**Work request**
Look through the listing below and report every line that contains "space".

**Input**
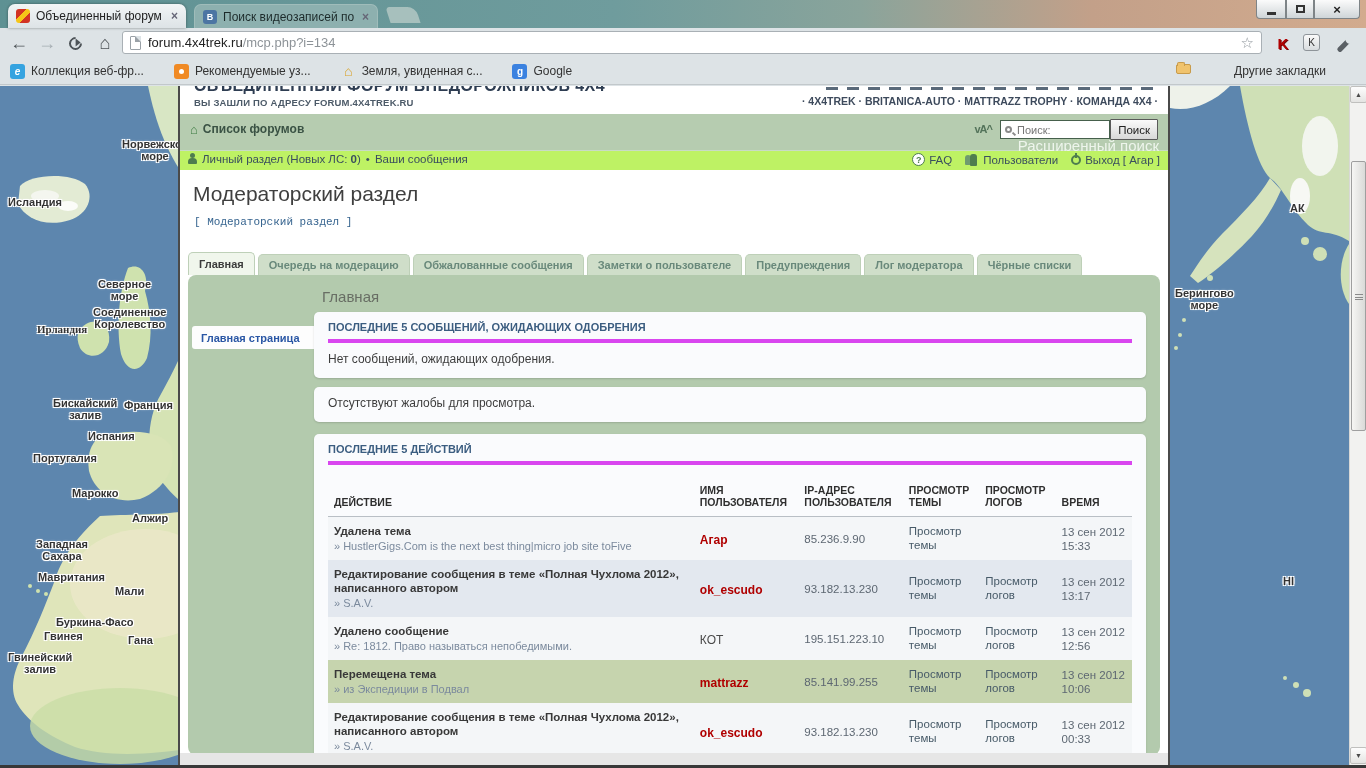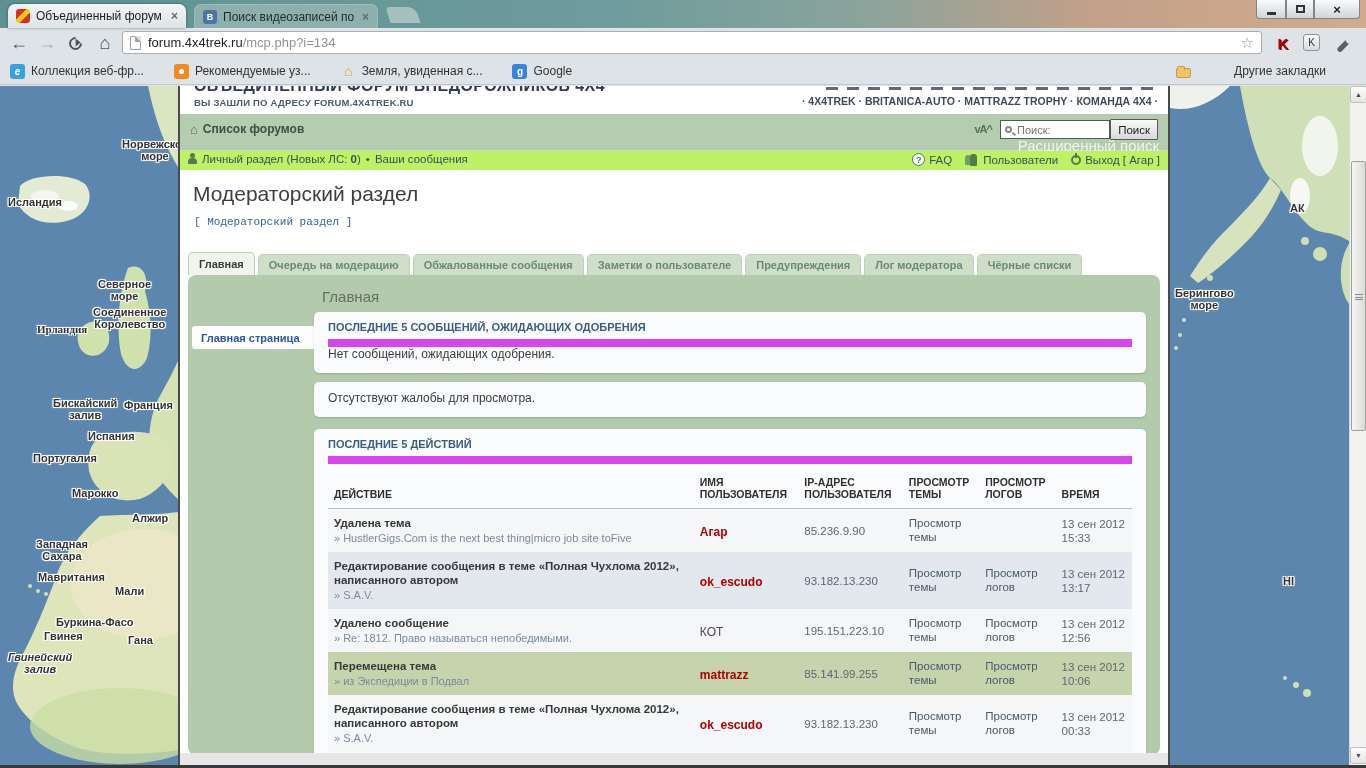--- a/index.html
+++ b/index.html
@@ -55,21 +55,21 @@
   .bookmarks{position:absolute;top:58px;left:0;width:100%;height:27px;background:#dde3e6;
     border-bottom:1px solid #c2c8cb;display:flex;align-items:center;padding:0 10px;font-size:12px;color:#333;}
   .bm{display:flex;align-items:center;margin-right:30px;white-space:nowrap;}
   .bm-ic{width:15px;height:15px;border-radius:3px;margin-right:6px;display:flex;align-items:center;justify-content:center;
     color:#fff;font-size:10px;font-weight:bold;flex:0 0 auto;}
   .bm-ie{background:#35a3e0;font-style:italic;}
   .bm-rec{background:#f08a24;position:relative;}
   .bm-rec:after{content:"";width:5px;height:5px;border-radius:50%;background:#fff;}
   .bm-house{color:#d9a32a;font-size:14px;background:none;}
   .bm-goog{background:#3b82e0;}
-  .bm-other{margin-left:auto;display:flex;align-items:flex-end;gap:37px;}
+  .bm-other{margin-left:auto;display:flex;align-items:flex-start;gap:37px;}
   .icon-folder{width:15px;height:10px;background:#f0c36d;border:1px solid #c89b4b;border-radius:2px;margin-right:6px;position:relative;}
   .icon-folder:before{content:"";position:absolute;top:-3px;left:0;width:6px;height:3px;background:#f0c36d;border:1px solid #c89b4b;border-bottom:none;border-radius:2px 2px 0 0;}
 
   
   .viewport{position:absolute;top:86px;left:0;width:100%;height:682px;overflow:hidden;}
   .map{position:absolute;inset:0;background:#5d86ae;}
   .map svg{position:absolute;top:0;}
   .map-label{position:absolute;font-size:11px;font-weight:bold;color:#333;line-height:12px;text-align:center;
     white-space:pre-line;text-shadow:-1px -1px 0 #fff,1px -1px 0 #fff,-1px 1px 0 #fff,1px 1px 0 #fff,0 0 3px #fff;}
 
@@ -120,21 +120,21 @@
   .cptab{height:21px;display:flex;align-items:center;padding:0 10px;font-size:11px;font-weight:bold;
     color:#69897b;background:#cfdec9;border:1px solid #bed0b8;border-bottom:none;border-radius:5px 5px 0 0;white-space:nowrap;}
   .cptab.active{background:#f0f6ec;color:#3c3c3c;height:23px;}
 
   .cp-container{margin:0 8px;height:480px;background:#b3caad;border-radius:8px;position:relative;}
   .cp-heading{position:absolute;left:134px;top:13px;font-size:15px;color:#686e64;}
   .cp-side{position:absolute;left:4px;top:51px;width:122px;height:23px;background:#fdfdfd;border-radius:3px 0 0 3px;
     display:flex;align-items:center;padding-left:9px;font-size:11px;font-weight:bold;color:#2a57a5;}
   .cp-main{position:absolute;left:126px;right:14px;top:37px;}
   .panel{background:#fafbfd;border-radius:5px;padding:9px 14px 12px;margin-bottom:9px;box-shadow:0 1px 2px rgba(0,0,0,.15);}
-  .panel-h{font-size:11px;font-weight:bold;color:#3b5d80;padding-bottom:6px;border-bottom:8px solid #d946ef;}
+  .panel-h{font-size:11px;font-weight:bold;color:#3b5d80;padding-bottom:6px;border-bottom:4px solid #d946ef;margin-bottom:9px;}
   .panel-b{font-size:12px;color:#3d3d3d;}
   .panel.actions{margin-top:12px;padding-bottom:6px;}
   table.acts{width:100%;border-collapse:collapse;margin-top:2px;}
   table.acts th{font-size:10.5px;color:#2f2f2f;text-align:left;padding:10px 6px 8px;border-bottom:1px solid #b9bfc5;vertical-align:bottom;}
   table.acts td{padding:7px 6px;vertical-align:middle;}
   tr.rowA{background:#f4f6f8;}
   tr.rowB{background:#e3e8ef;}
   tr.rowG{background:#c6d4ae;}
   .act-title{font-weight:bold;color:#383838;font-size:11.5px;line-height:14px;}
   .act-detail{color:#7b8a9d;font-size:11px;margin-top:2px;line-height:13px;}
@@ -290,21 +290,21 @@
       <span class="map-label" style="left:33px;top:366px;">Португалия</span>
       <span class="map-label" style="left:72px;top:401px;">Марокко</span>
       <span class="map-label" style="left:132px;top:426px;">Алжир</span>
       <span class="map-label" style="left:36px;top:452px;">Западная
 Сахара</span>
       <span class="map-label" style="left:38px;top:485px;">Мавритания</span>
       <span class="map-label" style="left:115px;top:499px;">Мали</span>
       <span class="map-label" style="left:56px;top:530px;">Буркина-Фасо</span>
       <span class="map-label" style="left:44px;top:544px;">Гвинея</span>
       <span class="map-label" style="left:128px;top:548px;">Гана</span>
-      <span class="map-label" style="left:8px;top:565px;font-style:italic;">Гвинейский
+      <span class="map-label" style="left:8px;top:565px;">Гвинейский
 залив</span>
       <span class="map-label" style="left:1290px;top:116px;">АК</span>
       <span class="map-label" style="left:1175px;top:201px;">Берингово
 море</span>
       <span class="map-label" style="left:1283px;top:489px;">HI</span>
     </div>
 
     <div class="page">
 
       <div class="site-header">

**Exercise solution**
   .bm{display:flex;align-items:center;margin-right:30px;white-space:nowrap;}
     white-space:pre-line;text-shadow:-1px -1px 0 #fff,1px -1px 0 #fff,-1px 1px 0 #fff,1px 1px 0 #fff,0 0 3px #fff;}
     color:#69897b;background:#cfdec9;border:1px solid #bed0b8;border-bottom:none;border-radius:5px 5px 0 0;white-space:nowrap;}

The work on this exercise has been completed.